Le club a été fondé dans le sillage du Club des acheteurs, créé à Genève dans l'après-guerre par Aramis Cremonini, ancien secrétaire syndical de la Fédération du personnel du textile, de la chimie et du papier (FTCP). «Cremonini avait débuté en faisant des tournées sur les chantiers. Il vendait des pâtes, de la farine, de l'huile, etc. Lorsqu'il a remis son club, au début des années 80, nous avons repris le principe mais n'avons gardé que le vin et de la petite marchandise», expliquent les deux compères, membres à l'époque de la FTCP, syndicat qui a ensuite fusionné avec la FOBB pour créer le SIB, puis Unia.
Alors qu'à ses débuts tout le comité de section s'occupait du club, ces deux ouvriers de la chimie - militants syndicaux et jeunes retraités - sont aujourd'hui seuls à gérer l'Econome du Chablais pour les membres de la section d'Unia Bas-Valais. Mais ils peuvent compter sur une organisation bien rodée. De tels clubs, à but non lucratif bien sûr, existent dans cinq autres villes de Suisse (voir ci-dessous), ainsi que dans l'entreprise Novartis à Nyon.

Dégustation, sur mesure!
Chaque année au printemps, les délégués des différents clubs régionaux se retrouvent à Genève, au Club de la solidarité qui chapeaute le tout, pour un comité de dégustation. «C'est une journée affreuse! On déguste au moins 80 bouteilles, venant de Suisse et d'autres pays, proposées par des producteurs et des fournisseurs. On les note et on voit si elles valent la peine ou non», lance Maurice Braillard. «Notre critère de choix? C'est un bon rapport qualité-prix. On a des bouteilles bon marché, des plus chères, mais nous nous basons toujours sur ce critère. Et cette année, il y a beaucoup de nouveautés», explique Jean-Marie Griffo, qui liste encore les autres produits que les membres d'Unia peuvent acheter: liqueurs, compléments alimentaires tels huile de bourrache ou spiruline - une algue mexicaine -, huile d'olive, miel, saumon et même foie gras et caviar! «Le caviar, chez nous, c'est une boîte par année au maximum qui est commandée.
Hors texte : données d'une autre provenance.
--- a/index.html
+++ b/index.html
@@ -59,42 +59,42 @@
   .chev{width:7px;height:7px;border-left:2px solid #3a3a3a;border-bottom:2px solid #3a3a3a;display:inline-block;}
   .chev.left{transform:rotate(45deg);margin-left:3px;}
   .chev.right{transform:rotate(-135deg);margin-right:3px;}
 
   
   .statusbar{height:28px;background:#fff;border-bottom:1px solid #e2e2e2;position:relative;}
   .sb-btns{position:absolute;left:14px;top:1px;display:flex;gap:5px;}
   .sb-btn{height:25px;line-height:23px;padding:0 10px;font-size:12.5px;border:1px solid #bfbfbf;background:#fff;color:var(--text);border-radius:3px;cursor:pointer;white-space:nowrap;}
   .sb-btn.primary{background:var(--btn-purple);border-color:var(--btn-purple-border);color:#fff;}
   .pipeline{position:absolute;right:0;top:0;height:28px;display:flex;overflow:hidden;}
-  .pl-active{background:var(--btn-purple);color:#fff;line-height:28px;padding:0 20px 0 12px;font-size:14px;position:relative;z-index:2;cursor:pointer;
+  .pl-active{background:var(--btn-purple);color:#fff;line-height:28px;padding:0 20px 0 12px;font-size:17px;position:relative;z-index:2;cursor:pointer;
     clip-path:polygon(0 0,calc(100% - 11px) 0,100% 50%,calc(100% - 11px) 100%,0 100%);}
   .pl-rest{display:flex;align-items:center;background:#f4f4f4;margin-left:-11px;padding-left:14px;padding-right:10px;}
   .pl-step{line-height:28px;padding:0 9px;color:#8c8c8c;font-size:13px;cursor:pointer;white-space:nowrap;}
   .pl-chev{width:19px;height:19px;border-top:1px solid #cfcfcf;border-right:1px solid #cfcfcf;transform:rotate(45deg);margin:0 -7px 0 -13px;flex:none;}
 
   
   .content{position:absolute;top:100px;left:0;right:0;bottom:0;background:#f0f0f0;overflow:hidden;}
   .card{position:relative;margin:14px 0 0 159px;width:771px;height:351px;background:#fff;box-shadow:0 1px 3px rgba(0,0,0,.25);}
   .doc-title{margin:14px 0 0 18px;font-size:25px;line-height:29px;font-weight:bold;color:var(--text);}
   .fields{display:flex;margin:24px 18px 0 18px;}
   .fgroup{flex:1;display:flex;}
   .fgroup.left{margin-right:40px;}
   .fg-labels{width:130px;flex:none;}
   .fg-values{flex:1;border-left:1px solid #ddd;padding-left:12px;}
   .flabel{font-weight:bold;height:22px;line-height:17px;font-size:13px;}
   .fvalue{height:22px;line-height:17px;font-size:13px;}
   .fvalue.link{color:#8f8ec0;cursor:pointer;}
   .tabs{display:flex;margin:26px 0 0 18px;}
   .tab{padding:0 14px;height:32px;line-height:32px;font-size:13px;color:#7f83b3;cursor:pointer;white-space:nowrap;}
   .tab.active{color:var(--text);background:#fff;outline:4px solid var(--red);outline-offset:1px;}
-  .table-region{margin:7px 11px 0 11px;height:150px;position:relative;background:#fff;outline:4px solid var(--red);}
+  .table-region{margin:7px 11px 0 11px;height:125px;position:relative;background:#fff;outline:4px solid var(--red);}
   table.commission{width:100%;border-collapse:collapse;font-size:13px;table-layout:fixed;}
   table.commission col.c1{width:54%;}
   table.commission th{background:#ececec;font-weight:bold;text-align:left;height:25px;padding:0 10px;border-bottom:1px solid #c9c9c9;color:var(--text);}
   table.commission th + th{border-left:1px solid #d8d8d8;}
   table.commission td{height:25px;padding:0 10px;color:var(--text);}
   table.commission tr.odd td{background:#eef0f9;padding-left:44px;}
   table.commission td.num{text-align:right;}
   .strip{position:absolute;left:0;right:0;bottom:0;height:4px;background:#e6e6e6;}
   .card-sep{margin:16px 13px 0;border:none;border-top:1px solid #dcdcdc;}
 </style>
Car ce qui prime, c'est le vin», sourit-il.

La qualité...
«Les riches disent qu'il ne faut pas avoir honte à faire du pognon, nous, nous disons qu'il ne faut pas avoir honte à bien l'utiliser et à s'offrir des bonnes choses!», relève Maurice Braillard. Et d'expliquer ensemble leur motivation: d'abord proposer aux membres de bons produits et ensuite faire de la publicité pour le syndicat. «C'est devenu presque notre métier maintenant, dit Jean-Marie Griffo. On rouspète tout le temps mais on est bien content de rencontrer nos collègues.»
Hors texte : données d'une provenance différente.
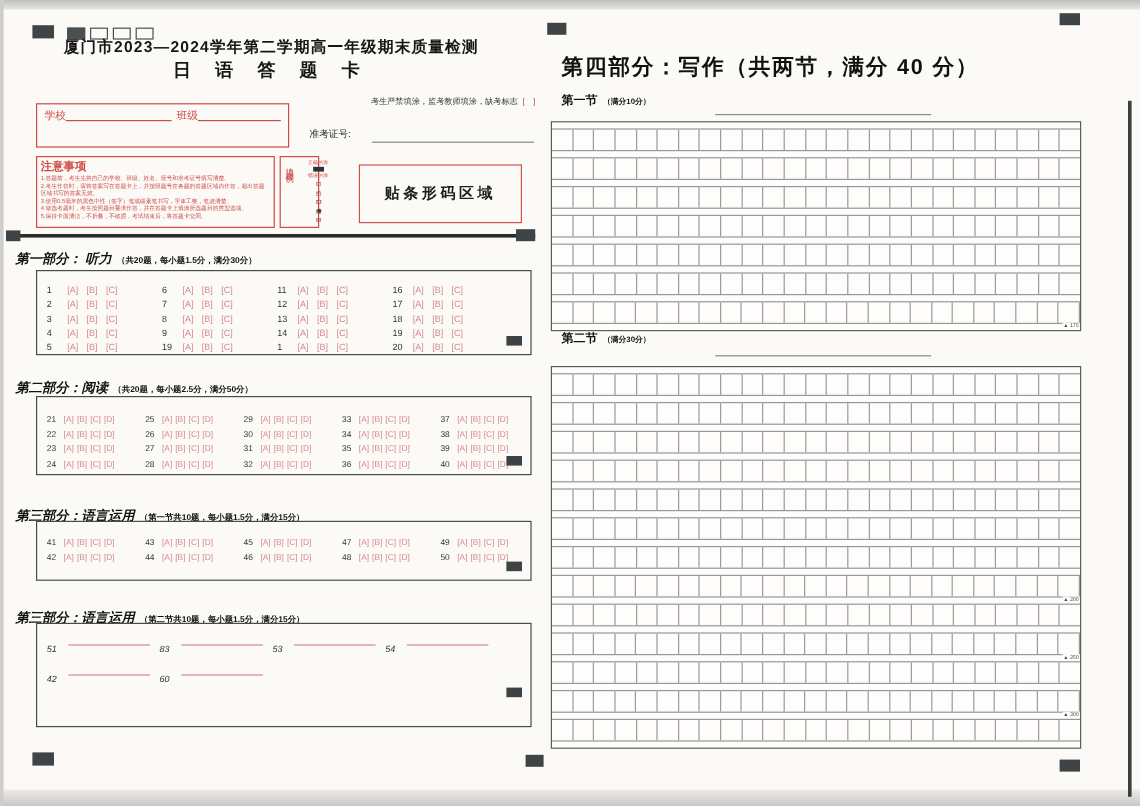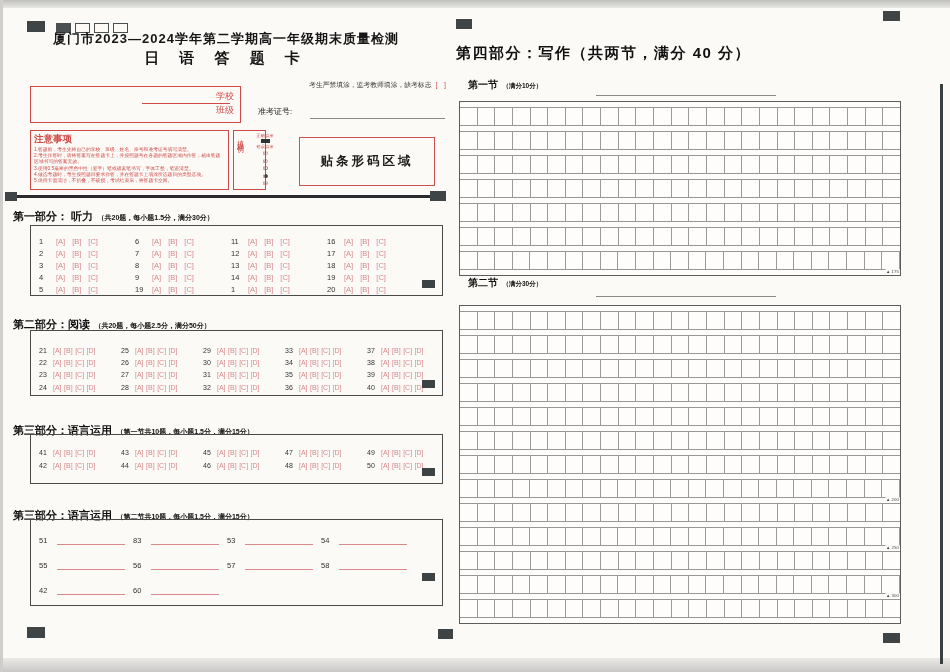--- a/index.html
+++ b/index.html
@@ -20,21 +20,21 @@
   .timing .tm.filled{background:#4a5052;}
 
   .title1{left:20px;top:30px;width:412px;text-align:center;font-size:13px;font-weight:bold;color:#161616;letter-spacing:1px;}
   .title2{left:20px;top:49px;width:412px;text-align:center;font-size:15px;font-weight:bold;letter-spacing:8px;color:#161616;}
 
   .proctor{left:238px;top:80px;width:208px;text-align:right;font-size:6.8px;color:#3a3a3a;white-space:nowrap;}
   .proctor .bracket{color:#d04a46;margin-left:4px;}
 
   
   .student-box{left:30px;top:86px;width:211px;height:37px;border:1.3px solid #cf4a47;box-sizing:border-box;}
-  .info-row{display:flex;align-items:flex-end;padding:0 6px;height:17px;color:#cf4a47;font-size:9px;flex-direction:column;}
+  .info-row{display:flex;padding:0 6px;height:17px;color:#cf4a47;font-size:9px;}
   .info-label{flex-shrink:0;}
   .info-line{border-bottom:1px solid #cf4a47;height:10px;}
   .line-a{width:88px;margin-right:4px;}
   .line-b{flex:1;}
 
   .admission-label{left:258px;top:106px;font-size:8px;color:#222;}
   .admission-line{left:310px;top:117px;width:135px;border-bottom:1px solid #888;height:1px;}
 
   
   .notice-box{left:30px;top:130px;width:199px;height:60px;border:1.3px solid #cf4a47;box-sizing:border-box;padding:2px 3px;color:#cf4a47;overflow:hidden;}
@@ -50,21 +50,21 @@
   .marks{display:flex;flex-wrap:wrap;justify-content:center;gap:1px;width:18px;}
   .mark{width:7px;height:4.5px;border:0.5px solid #cf4a47;font-size:8px;line-height:4px;transform:scale(0.45);transform-origin:50% 50%;color:#444;text-align:center;}
 
   .barcode-box{left:299px;top:137px;width:136px;height:49px;border:1.4px solid #d0524e;box-sizing:border-box;display:flex;align-items:center;justify-content:center;}
   .barcode-box span{font-size:12.5px;font-weight:bold;letter-spacing:3px;color:#1d1d1d;}
 
   .divider{left:5px;top:195px;width:441px;height:2.5px;background:#2b2b2b;}
 
   
   .sec-head{position:absolute;left:13px;white-space:nowrap;}
-  .sec-head .main{font-size:11px;font-weight:bold;color:#111;}
+  .sec-head .main{font-size:11px;font-weight:bold;color:#111;font-style:italic;}
   .sec-head .sub{font-size:7px;font-weight:bold;color:#111;}
 
   .answer-box{position:absolute;left:30px;width:413px;border:1.5px solid #4a4a4a;box-sizing:border-box;background:transparent;}
   .box-marker{position:absolute;right:7px;bottom:7px;width:13px;height:8px;background:#3d4345;}
 
   .bubbles{position:absolute;inset:0;display:flex;padding:9px 0 0 8px;}
   .bubble-col{flex-shrink:0;}
   .bubble-item{display:flex;align-items:center;}
   .qnum{flex-shrink:0;color:#333;}
   .opts{display:flex;}
@@ -78,26 +78,26 @@
   .s2 .qnum,.s3 .qnum{width:14px;font-size:7px;}
   .s2 .bubble,.s3 .bubble{font-size:7px;}
   .s2 .opts,.s3 .opts{gap:2.5px;}
   .s2 .bubble-item{height:12.4px;}
   .s2 .bubbles{padding-top:13px;}
   .s3 .bubble-item{height:13px;}
   .s3 .bubbles{padding-top:11px;}
 
   .blank-rows{position:absolute;inset:0;padding:8px 0 0 8px;}
   .blank-row{display:flex;height:25px;align-items:center;}
-  .blank-cell{width:94px;display:flex;align-items:flex-end;}
+  .blank-cell{width:94px;display:flex;align-items:flex-start;font-style:italic;}
   .blank-num{width:14px;font-size:7.5px;color:#333;flex-shrink:0;}
   .blank-line{width:68px;height:1px;border-bottom:1px solid #d8898c;margin-left:4px;}
 
   
-  .part4-title{left:456px;top:44px;font-size:15px;font-weight:bold;letter-spacing:1.5px;color:#111;white-space:nowrap;}
+  .part4-title{left:468px;top:44px;font-size:18px;font-weight:bold;letter-spacing:1.5px;color:#111;white-space:nowrap;}
   .w-head{position:absolute;left:468px;white-space:nowrap;}
   .w-head .main{font-size:10px;font-weight:bold;color:#111;}
   .w-head .sub{font-size:6.5px;font-weight:bold;color:#111;}
   .w-line{position:absolute;width:180px;border-top:1.2px solid #8a8a8a;height:0;}
 
   .writing-grid{position:absolute;left:459px;width:442px;border:1.5px solid #5c5c5c;box-sizing:border-box;background:#fefdfb;}
   .grid-gap{height:5px;}
   .grid-cells{display:flex;height:17px;border-top:1px solid #979797;border-bottom:1px solid #979797;position:relative;}
   .grid-cell{flex:1;border-right:1px solid #9a9a9a;}
   .grid-cell:last-child{border-right:none;}
@@ -684,38 +684,20 @@
           <span class="blank-num">53</span>
           <span class="blank-line"></span>
         </div>
         <div class="blank-cell">
           <span class="blank-num">54</span>
           <span class="blank-line"></span>
         </div>
       </div>
       <div class="blank-row">
         <div class="blank-cell">
-          <span class="blank-num">55</span>
-          <span class="blank-line"></span>
-        </div>
-        <div class="blank-cell">
-          <span class="blank-num">56</span>
-          <span class="blank-line"></span>
-        </div>
-        <div class="blank-cell">
-          <span class="blank-num">57</span>
-          <span class="blank-line"></span>
-        </div>
-        <div class="blank-cell">
-          <span class="blank-num">58</span>
-          <span class="blank-line"></span>
-        </div>
-      </div>
-      <div class="blank-row">
-        <div class="blank-cell">
           <span class="blank-num">42</span>
           <span class="blank-line"></span>
         </div>
         <div class="blank-cell">
           <span class="blank-num">60</span>
           <span class="blank-line"></span>
         </div>
       </div>
     </div>
   <div class="box-marker" style="bottom:24px;"></div>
Ces rencontres, que ce soit dans le Chablais ou dans les autres clubs, ont toujours lieu début décembre au moment de la livraison de la marchandise. Concrètement, les membres des sections où existe un club reçoivent à la mi-septembre un catalogue avec presque 300 produits sélectionnés au printemps. Ils passent leur commande, par courrier ou par internet, puis sont convoqués pour le retrait de la marchandise. Pour le Bas-Valais, cette remise a lieu dans un entrepôt de St-Maurice, loué pour les quelques jours nécessaires à la mise en place et à la livraison.

... et la solidarité
«Nous avons presque 200 personnes qui passent commande dans le Bas-Valais, mais il nous en faudrait beaucoup plus! Auparavant, lorsque nous dégagions du bénéfice, nous faisions des dons pour la formation des chômeurs en vue de leur réinsertion. Mais aujourd'hui, malgré notre travail bénévole, le bénéfice couvre tout juste les frais», ajoute encore Jean-Marie Griffo, qui lance un appel à tous les syndiqués de la section intéressés.